* **Task instructions**
Exactly the lines below from the one with "21 | Measure: 123 -> 139" up to and including the one with "row order: none -> utility ascending" make up the answer, with nothing else added.
□ □ □ □ □
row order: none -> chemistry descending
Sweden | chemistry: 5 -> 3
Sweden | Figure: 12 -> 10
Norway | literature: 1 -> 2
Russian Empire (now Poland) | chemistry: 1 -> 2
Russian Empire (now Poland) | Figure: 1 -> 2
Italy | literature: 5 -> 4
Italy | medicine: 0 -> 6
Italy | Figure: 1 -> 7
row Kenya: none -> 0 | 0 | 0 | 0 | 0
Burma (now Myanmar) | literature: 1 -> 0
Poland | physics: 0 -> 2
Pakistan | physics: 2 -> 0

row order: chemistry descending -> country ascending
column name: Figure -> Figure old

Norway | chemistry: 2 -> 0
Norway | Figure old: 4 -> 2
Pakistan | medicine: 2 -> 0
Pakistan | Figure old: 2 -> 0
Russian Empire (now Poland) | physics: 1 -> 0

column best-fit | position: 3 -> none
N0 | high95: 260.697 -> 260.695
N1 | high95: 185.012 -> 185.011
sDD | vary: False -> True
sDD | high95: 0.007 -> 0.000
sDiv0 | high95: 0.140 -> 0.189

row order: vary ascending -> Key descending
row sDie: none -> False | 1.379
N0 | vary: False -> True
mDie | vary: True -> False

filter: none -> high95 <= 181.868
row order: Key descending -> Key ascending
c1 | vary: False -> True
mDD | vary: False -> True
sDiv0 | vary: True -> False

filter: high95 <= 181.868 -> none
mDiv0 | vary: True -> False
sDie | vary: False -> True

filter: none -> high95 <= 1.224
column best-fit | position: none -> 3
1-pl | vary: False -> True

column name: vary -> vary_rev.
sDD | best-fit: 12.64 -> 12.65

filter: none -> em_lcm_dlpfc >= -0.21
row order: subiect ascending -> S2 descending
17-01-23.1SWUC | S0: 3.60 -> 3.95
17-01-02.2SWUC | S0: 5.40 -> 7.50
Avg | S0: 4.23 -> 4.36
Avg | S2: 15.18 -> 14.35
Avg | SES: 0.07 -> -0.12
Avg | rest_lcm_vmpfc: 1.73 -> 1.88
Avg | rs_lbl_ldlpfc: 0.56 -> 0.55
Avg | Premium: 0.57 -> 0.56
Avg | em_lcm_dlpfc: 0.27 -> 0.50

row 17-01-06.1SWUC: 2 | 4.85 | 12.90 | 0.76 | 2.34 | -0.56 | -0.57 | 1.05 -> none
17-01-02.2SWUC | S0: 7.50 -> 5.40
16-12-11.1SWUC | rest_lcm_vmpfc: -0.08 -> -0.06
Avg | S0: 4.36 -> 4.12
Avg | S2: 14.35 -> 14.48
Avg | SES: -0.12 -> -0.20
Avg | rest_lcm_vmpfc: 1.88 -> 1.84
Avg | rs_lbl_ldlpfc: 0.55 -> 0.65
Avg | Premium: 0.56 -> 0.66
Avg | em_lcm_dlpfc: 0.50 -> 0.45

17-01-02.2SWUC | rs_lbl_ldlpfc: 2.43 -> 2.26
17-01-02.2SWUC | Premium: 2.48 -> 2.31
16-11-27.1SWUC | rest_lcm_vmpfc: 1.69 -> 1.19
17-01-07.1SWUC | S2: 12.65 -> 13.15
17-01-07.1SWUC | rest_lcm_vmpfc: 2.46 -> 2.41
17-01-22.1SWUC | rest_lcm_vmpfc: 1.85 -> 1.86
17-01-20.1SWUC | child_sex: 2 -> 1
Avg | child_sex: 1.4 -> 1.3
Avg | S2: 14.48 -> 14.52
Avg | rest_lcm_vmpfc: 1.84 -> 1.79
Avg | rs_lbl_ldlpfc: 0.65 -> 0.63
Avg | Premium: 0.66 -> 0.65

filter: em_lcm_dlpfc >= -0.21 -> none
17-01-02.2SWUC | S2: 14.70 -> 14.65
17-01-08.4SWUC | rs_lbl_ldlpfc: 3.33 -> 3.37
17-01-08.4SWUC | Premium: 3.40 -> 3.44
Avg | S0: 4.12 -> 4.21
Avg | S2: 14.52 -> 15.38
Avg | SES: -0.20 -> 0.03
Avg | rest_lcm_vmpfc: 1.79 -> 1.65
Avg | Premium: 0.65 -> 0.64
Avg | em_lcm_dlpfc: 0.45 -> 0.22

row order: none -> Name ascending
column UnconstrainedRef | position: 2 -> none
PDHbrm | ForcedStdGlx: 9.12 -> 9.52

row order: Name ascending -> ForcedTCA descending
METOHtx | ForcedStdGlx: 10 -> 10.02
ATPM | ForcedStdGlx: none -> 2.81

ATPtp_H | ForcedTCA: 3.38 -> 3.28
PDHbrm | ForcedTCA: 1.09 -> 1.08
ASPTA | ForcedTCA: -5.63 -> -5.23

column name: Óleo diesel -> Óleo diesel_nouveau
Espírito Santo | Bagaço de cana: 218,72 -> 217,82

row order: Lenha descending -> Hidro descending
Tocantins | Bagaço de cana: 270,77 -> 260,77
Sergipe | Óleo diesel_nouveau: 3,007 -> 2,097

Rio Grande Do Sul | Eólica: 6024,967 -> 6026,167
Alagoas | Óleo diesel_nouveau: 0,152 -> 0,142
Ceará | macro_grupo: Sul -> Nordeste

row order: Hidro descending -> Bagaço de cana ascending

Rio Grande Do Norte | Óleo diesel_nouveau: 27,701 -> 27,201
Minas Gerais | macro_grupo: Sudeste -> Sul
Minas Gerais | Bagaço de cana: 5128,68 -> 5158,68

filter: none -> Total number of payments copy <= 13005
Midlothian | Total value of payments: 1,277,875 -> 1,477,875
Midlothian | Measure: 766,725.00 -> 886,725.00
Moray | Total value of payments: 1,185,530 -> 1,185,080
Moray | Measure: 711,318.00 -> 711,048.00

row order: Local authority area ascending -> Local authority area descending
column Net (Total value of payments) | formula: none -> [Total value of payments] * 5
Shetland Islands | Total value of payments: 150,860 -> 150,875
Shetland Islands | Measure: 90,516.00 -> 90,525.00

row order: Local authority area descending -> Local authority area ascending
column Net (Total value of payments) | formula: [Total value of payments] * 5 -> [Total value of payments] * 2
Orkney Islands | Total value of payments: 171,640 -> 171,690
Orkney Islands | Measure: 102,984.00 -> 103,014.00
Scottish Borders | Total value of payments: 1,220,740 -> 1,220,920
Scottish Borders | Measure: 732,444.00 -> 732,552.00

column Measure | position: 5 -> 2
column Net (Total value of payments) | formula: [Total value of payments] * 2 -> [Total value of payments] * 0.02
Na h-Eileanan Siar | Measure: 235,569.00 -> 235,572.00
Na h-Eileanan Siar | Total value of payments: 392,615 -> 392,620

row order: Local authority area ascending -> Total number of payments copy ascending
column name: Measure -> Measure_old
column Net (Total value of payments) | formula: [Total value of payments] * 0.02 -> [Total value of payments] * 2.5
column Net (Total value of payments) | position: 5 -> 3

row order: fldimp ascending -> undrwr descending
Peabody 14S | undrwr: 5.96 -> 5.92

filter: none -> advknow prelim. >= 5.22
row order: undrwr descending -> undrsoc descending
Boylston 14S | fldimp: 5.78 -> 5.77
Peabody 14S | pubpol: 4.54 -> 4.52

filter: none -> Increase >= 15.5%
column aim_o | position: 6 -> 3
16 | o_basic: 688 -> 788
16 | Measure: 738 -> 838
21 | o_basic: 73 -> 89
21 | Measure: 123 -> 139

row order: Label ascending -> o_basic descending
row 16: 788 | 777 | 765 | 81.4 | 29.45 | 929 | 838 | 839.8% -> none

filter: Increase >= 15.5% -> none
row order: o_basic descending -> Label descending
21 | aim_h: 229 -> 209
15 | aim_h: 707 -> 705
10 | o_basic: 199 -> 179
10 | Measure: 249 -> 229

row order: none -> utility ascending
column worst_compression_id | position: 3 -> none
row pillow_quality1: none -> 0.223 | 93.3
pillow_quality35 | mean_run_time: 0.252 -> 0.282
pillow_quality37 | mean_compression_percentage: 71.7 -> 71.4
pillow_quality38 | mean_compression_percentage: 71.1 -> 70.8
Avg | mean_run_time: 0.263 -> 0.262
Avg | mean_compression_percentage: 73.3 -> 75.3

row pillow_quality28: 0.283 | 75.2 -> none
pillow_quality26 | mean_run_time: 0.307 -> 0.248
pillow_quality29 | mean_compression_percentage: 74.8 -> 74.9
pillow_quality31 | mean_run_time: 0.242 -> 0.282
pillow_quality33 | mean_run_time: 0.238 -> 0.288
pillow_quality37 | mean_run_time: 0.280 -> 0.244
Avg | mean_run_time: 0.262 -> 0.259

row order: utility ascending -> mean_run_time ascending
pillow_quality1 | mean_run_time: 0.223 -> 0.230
□ □ □ □ □
* **Result for this task**
21 | Measure: 123 -> 139

row order: Label ascending -> o_basic descending
row 16: 788 | 777 | 765 | 81.4 | 29.45 | 929 | 838 | 839.8% -> none

filter: Increase >= 15.5% -> none
row order: o_basic descending -> Label descending
21 | aim_h: 229 -> 209
15 | aim_h: 707 -> 705
10 | o_basic: 199 -> 179
10 | Measure: 249 -> 229

row order: none -> utility ascending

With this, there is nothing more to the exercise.